In this paper, we examine the effects of a more recent change in determining Medicaid eligibility under the Family First Coronavirus Response Act (FFCRA) implemented during the COVID‐19 pandemic. The FFCRA prohibited states from disenrolling Medicaid beneficiaries and redetermining their eligibility between March 2020 and March 2023 in order to reduce insurance interruptions for low‐income individuals during the pandemic [10, 11]. We focus on how the FFCRA affected postpartum Medicaid coverage for women who gave birth during this period. Even though the FFCRA did not technically change income eligibility, it virtually expanded income eligibility by extending postpartum coverage beyond 60 days. Because Medicaid covers pregnant women at higher income levels during pregnancy and up to 60 days postpartum than before pregnancy or after 60 days postpartum (in all states but one), women who would have lost postpartum Medicaid coverage after 60 days due to their income exceeding non‐pregnancy eligibility [138% of the federal poverty line (FPL) in states that expanded Medicaid under the ACA or lower in states that did not expand under the ACA] remained eligible. For this specific group, the FFCRA represented a benefit akin to income eligibility expansion for coverage post 60 days.
Emerging evidence shows that Medicaid coverage rates increased beyond 60 days postpartum following the FFCRA [12, 13, 14]. However, no study has examined the effects of this coverage expansion on work outcomes.

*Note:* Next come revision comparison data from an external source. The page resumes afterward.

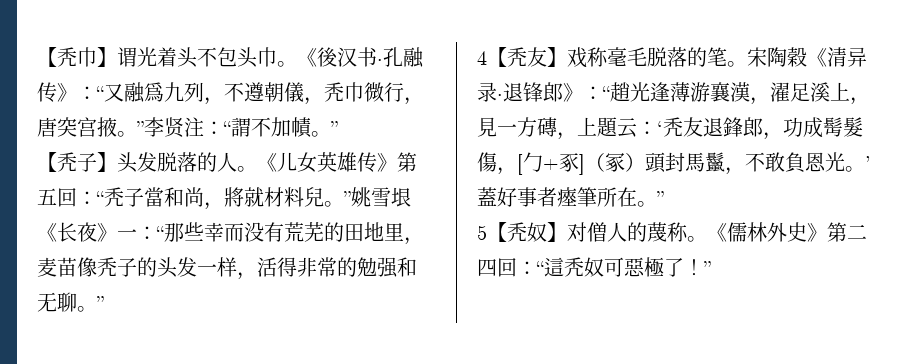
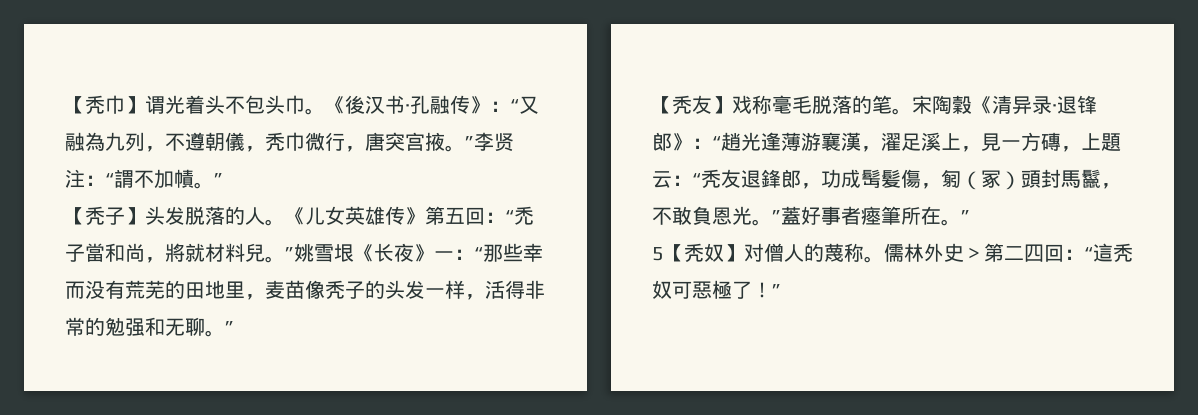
- 《後汉书·孔融传》：“又融爲九列，不遵朝儀，秃巾微行，唐突宫掖。”李贤注：“謂不加幘。”
+ 《後汉书·孔融传》：“又融為九列，不遵朝儀，秃巾微行，唐突宫掖。”李贤注：“謂不加幘。”
- 《儿女英雄传》第五回：“秃子當和尚，將就材料兒。”姚雪垠《长夜》一：“那些幸而没有荒芜的田地里，麦苗像秃子的头发一样，活得非常的勉强和无聊。”
+ 《儿女英雄传》第五回：“禿子當和尚，將就材料兒。”姚雪垠《长夜》一：“那些幸而没有荒芜的田地里，麦苗像秃子的头发一样，活得非常的勉强和无聊。”
- 4【秃友】戏称毫毛脱落的笔。
+ 【秃友】戏称毫毛脱落的笔。
- 宋陶穀《清异录·退锋郎》：“趙光逢薄游襄漢，濯足溪上，見一方磚，上題云：‘秃友退鋒郎，功成髩髮傷，[勹+豖]（冢）頭封馬鬣，不敢負恩光。’蓋好事者瘞筆所在。”
+ 宋陶穀《清异录·退锋郎》：“趙光逢薄游襄漢，濯足溪上，見一方磚，上題云：“秃友退鋒郎，功成髩髪傷，匑（冢）頭封馬鬣，不敢負恩光。”蓋好事者瘞筆所在。”
- 《儒林外史》第二四回：“這秃奴可惡極了！”
+ 儒林外史＞第二四回：“這秃奴可惡極了！”

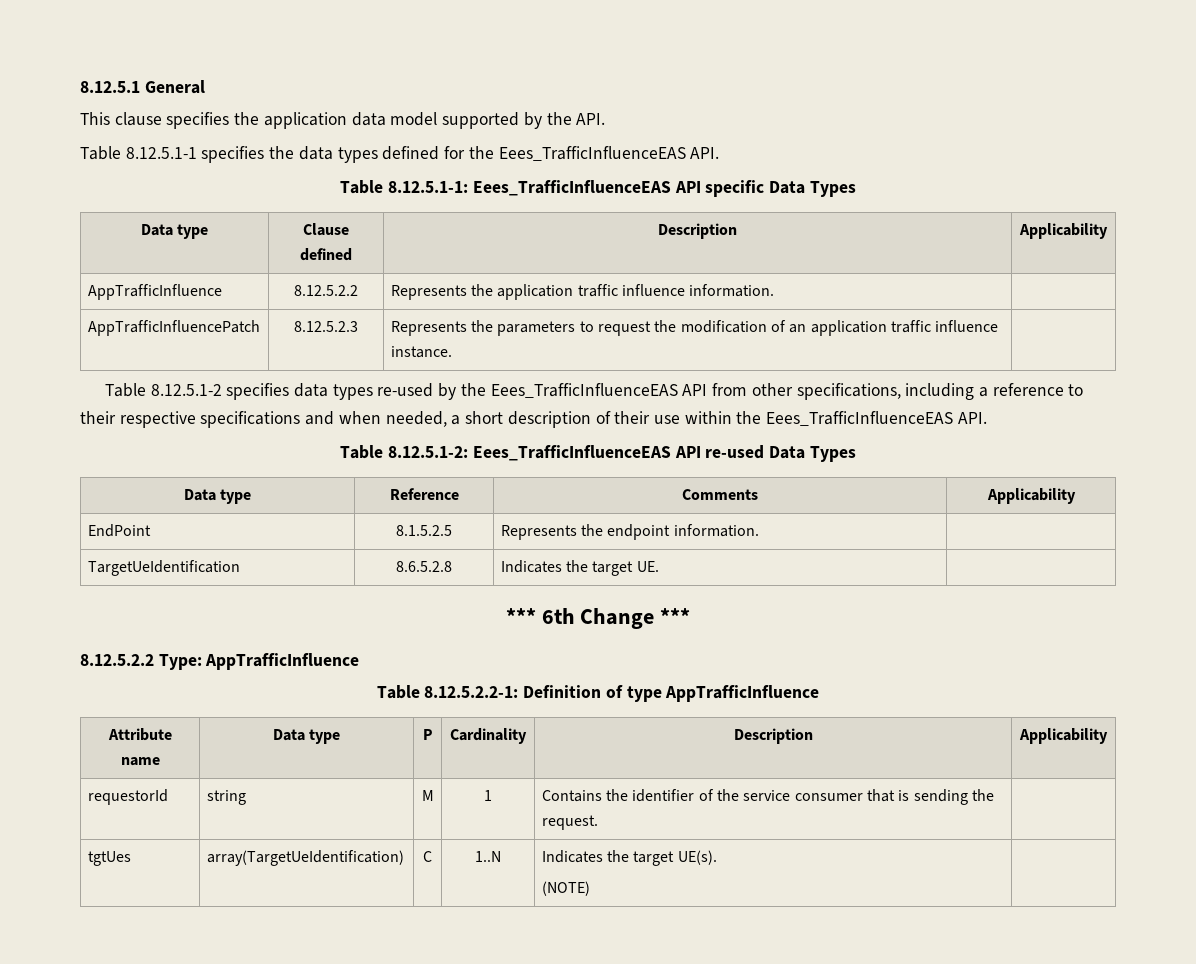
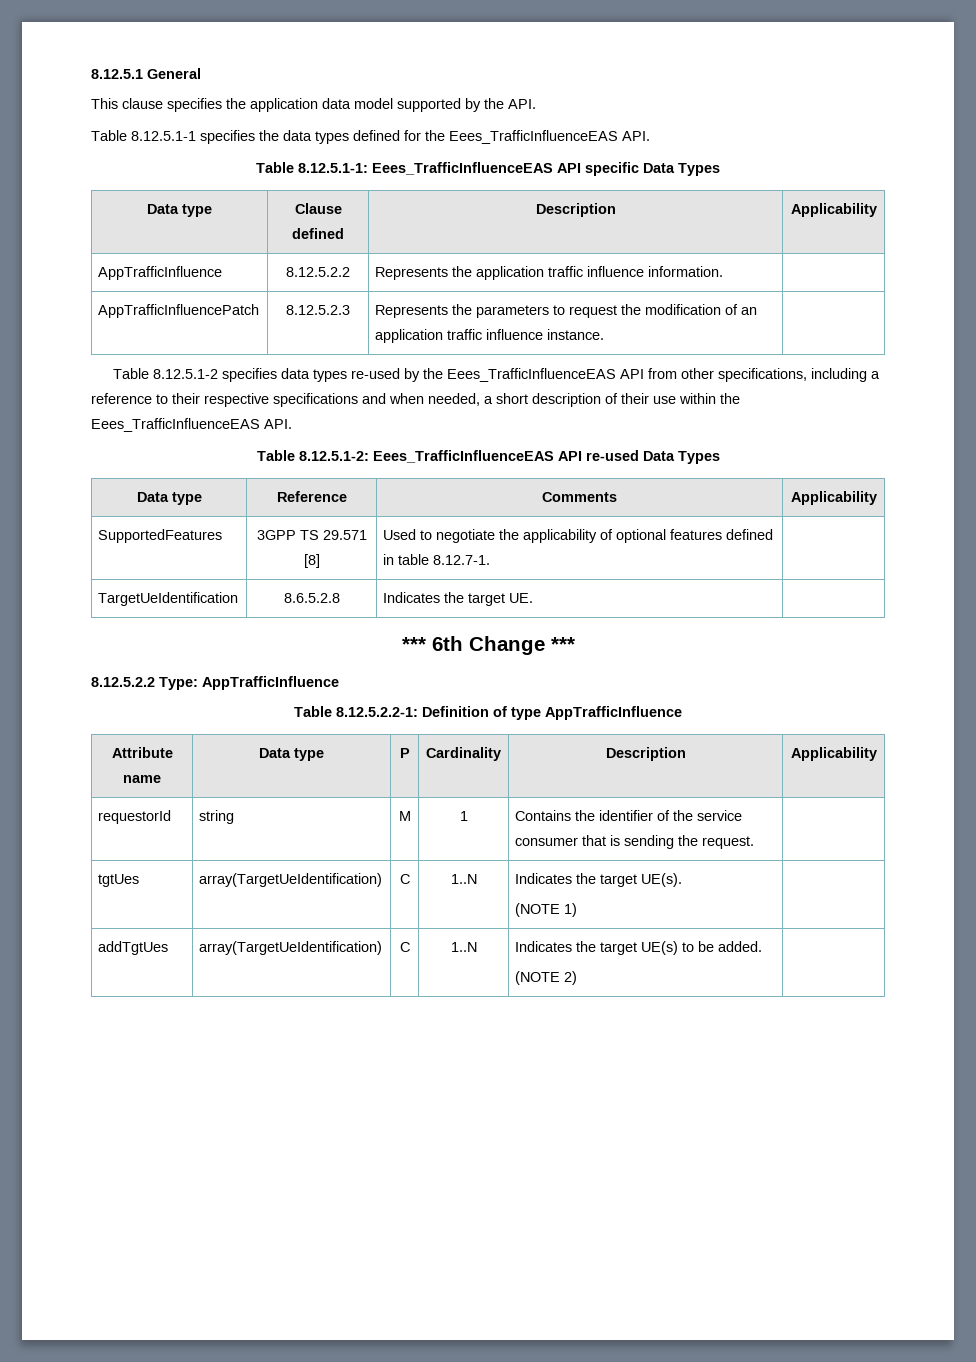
- EndPoint | 8.1.5.2.5 | Represents the endpoint information. |
+ SupportedFeatures | 3GPP TS 29.571 [8] | Used to negotiate the applicability of optional features defined in table 8.12.7-1. |
  tgtUes | array(TargetUeIdentification) | C | 1..N | Indicates the target UE(s).
- (NOTE) |
+ (NOTE 1) |
+ addTgtUes | array(TargetUeIdentification) | C | 1..N | Indicates the target UE(s) to be added.
+ (NOTE 2) |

Such evidence, albeit specific to women during postpartum, is important not only because of the mixed evidence from studying prior Medicaid expansions and the continued need to understand the effects of recent and different Medicaid eligibility changes on work outcomes, but also because of the relatively large income eligibility expansion for postpartum coverage beyond 60 days under this provision. Indeed, the FFCRA extended postpartum coverage beyond 60 days by as much as 144% to 380% of the FPL depending on the state; only one state (Louisiana) covered pregnancy at the same level as non‐pregnancy adult coverage [15]. Therefore, this study contributes to the broader literature on various types of Medicaid eligibility and enrollment expansions on work. Moreover, following the unwinding of the FFCRA in March of 2023, almost all states (49 states and DC as of September 15, 2025) have continued to extend postpartum coverage from 60 days to 12 months under the American Rescue Plan (ARP) of 2021, with most of these states extending coverage up to the same income level as during pregnancy and the first 60 days [16, 17, 18]. Therefore, examining the effects of postpartum Medicaid coverage gain beyond 60 days under the FFCRA also provides early and timely evidence on the potential effects of the coverage extensions up to 12 months under the ARP on work.

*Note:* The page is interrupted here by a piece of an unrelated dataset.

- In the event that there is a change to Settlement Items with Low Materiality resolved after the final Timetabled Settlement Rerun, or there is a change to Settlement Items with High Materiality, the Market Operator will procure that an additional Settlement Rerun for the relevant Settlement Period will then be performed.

This study examines the effects of gaining Medicaid coverage beyond 60 days postpartum due to the FFCRA on work outcomes. We employ data from the American Community Survey (ACS) with information on whether a woman gave birth during the past 12 months to identify our study sample. We implement a difference‐in‐differences design that leverages the variation between states in their income eligibility levels for Medicaid coverage during pregnancy (and 60 days postpartum) and non‐pregnancy. We first demonstrate the Medicaid coverage gain under this provision in this sample and then examine a range of work outcomes.
Study Data and Methods
2
Data and Sample
2.1
The data comes from the 2016–2022 ACS, which is a repeated cross‐sectional survey with a random 1% sample of the United States population [19]. The ACS collects detailed information on sampled individuals' demographic and socioeconomic characteristics, current health insurance coverage status, and work outcomes.

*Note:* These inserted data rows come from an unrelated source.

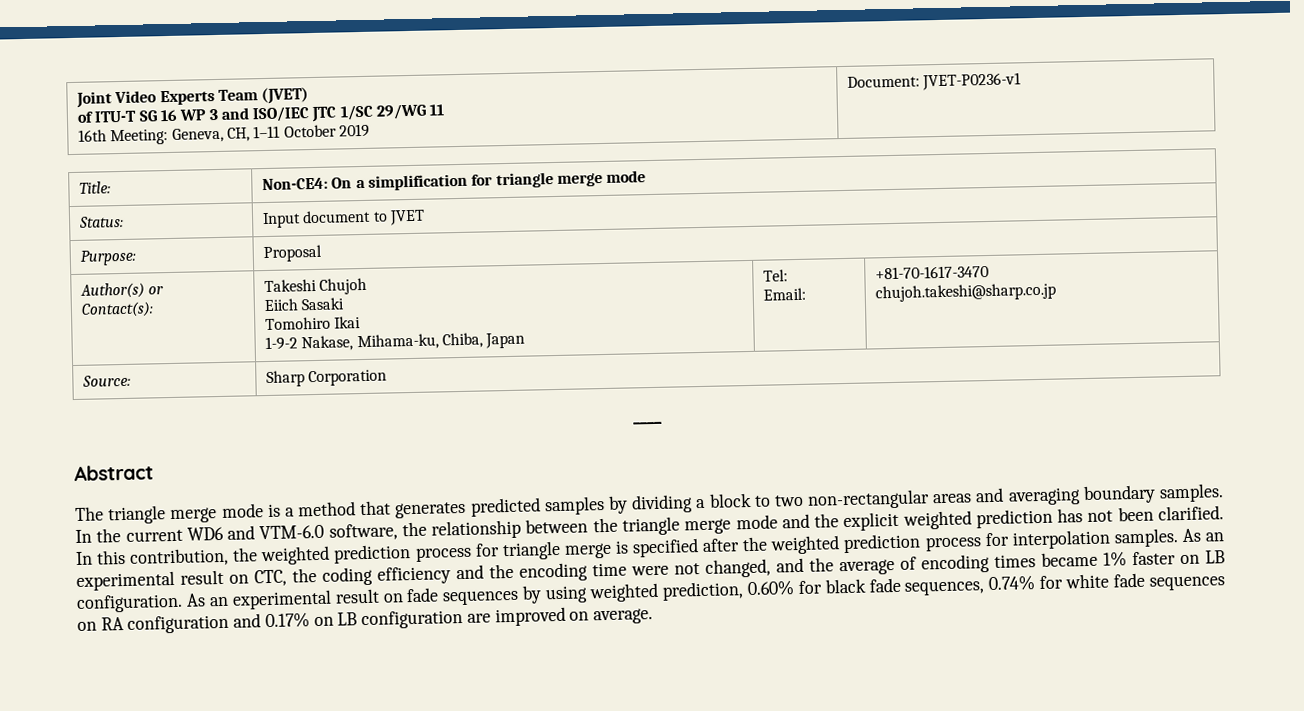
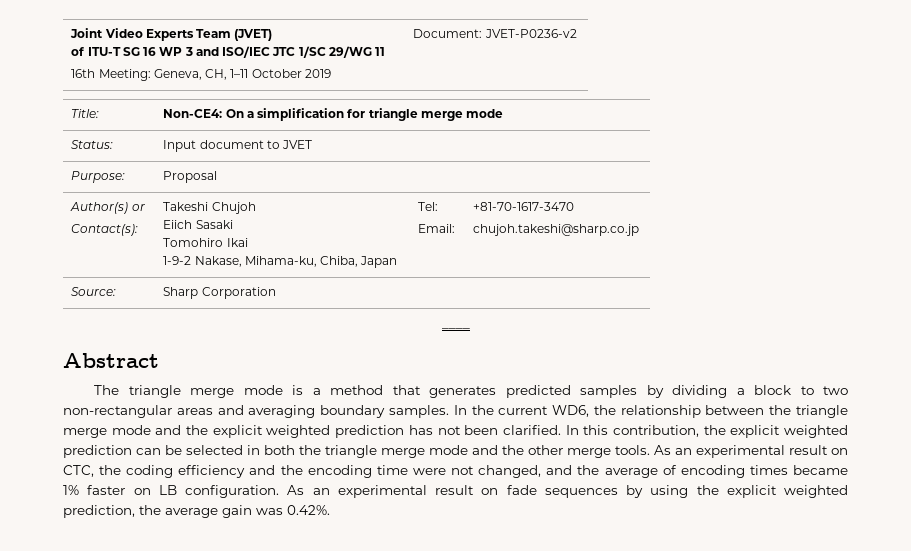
  Joint Video Experts Team (JVET)
  of ITU-T SG 16 WP 3 and ISO/IEC JTC 1/SC 29/WG 11
- 16th Meeting: Geneva, CH, 1–11 October 2019 | Document: JVET-P0236-v1
+ 16th Meeting: Geneva, CH, 1–11 October 2019 | Document: JVET-P0236-v2
- In the current WD6 and VTM-6.0 software, the relationship between the triangle merge mode and the explicit weighted prediction has not been clarified.
+ In the current WD6, the relationship between the triangle merge mode and the explicit weighted prediction has not been clarified.
- In this contribution, the weighted prediction process for triangle merge is specified after the weighted prediction process for interpolation samples.
+ In this contribution, the explicit weighted prediction can be selected in both the triangle merge mode and the other merge tools.
- As an experimental result on fade sequences by using weighted prediction, 0.60% for black fade sequences, 0.74% for white fade sequences on RA configuration and 0.17% on LB configuration are improved on average.
+ As an experimental result on fade sequences by using the explicit weighted prediction, the average gain was 0.42%.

The analytical sample includes individuals aged 19 to 49 years who have reported giving birth within the past 12 months in response to the following question: “Regardless of your marital status, did you give birth to any child in the past 12 months?” [20]. Therefore, our sample includes women at any time in the postpartum period up to 12 months from the date of giving birth. One issue with this question is that some of the women surveyed in 2020 may have given birth in 2019 and therefore would not have been affected by the FFCRA. To address this possibility of partial effects, we conduct alternate analyses that exclude the 2020 data or estimate year‐by‐year effects as described below in detail. In addition, unlike several previous Medicaid evaluation studies that often limit the sample to low‐income individuals [2, 3, 4, 5], we do not limit the main sample to any income level because the FFCRA allowed individuals to maintain coverage even if their income exceeded Medicaid eligibility thresholds subsequent to their enrollment. Income is also endogenous to any potential changes in employment. Indeed, as we show below, Medicaid coverage rates in this sample increased across income levels during the FFCRA years despite the increase being concentrated in 51%–400% FPL range. Therefore, we consider two alternate samples, the first includes incomes in this range of 51%–400% FPL, and the second includes individuals of high school or some college education, the group with the highest Medicaid coverage gains when stratifying by education. We exclude from the sample 9 states (Idaho, Louisiana, Maine, Missouri, Montana, Nebraska, Oklahoma, Utah and Virginia) that expanded Medicaid eligibility under the ACA between 2016 and 2022 to avoid other changes in state income eligibility outside of pregnancy during the study period. The main analytical sample includes 205,104 women.
Outcomes
2.2
The main insurance outcome is Medicaid coverage at the survey time. Additional insurance outcomes include private coverage by type (independently purchased or employer‐sponsored) and any coverage to understand how much of the increased Medicaid coverage is from being uninsured versus crowd‐out from private coverage. We evaluate four work outcomes, all based on status at the survey time. These include a binary (0/1) indicator for labor force participation which includes employment or actively seeking employment, another indicator for being employed, the number of usual hours worked per week (including 0 h for unemployed), and an indicator for working full‐time (30 or more hours per week) versus part‐time (29 h or less).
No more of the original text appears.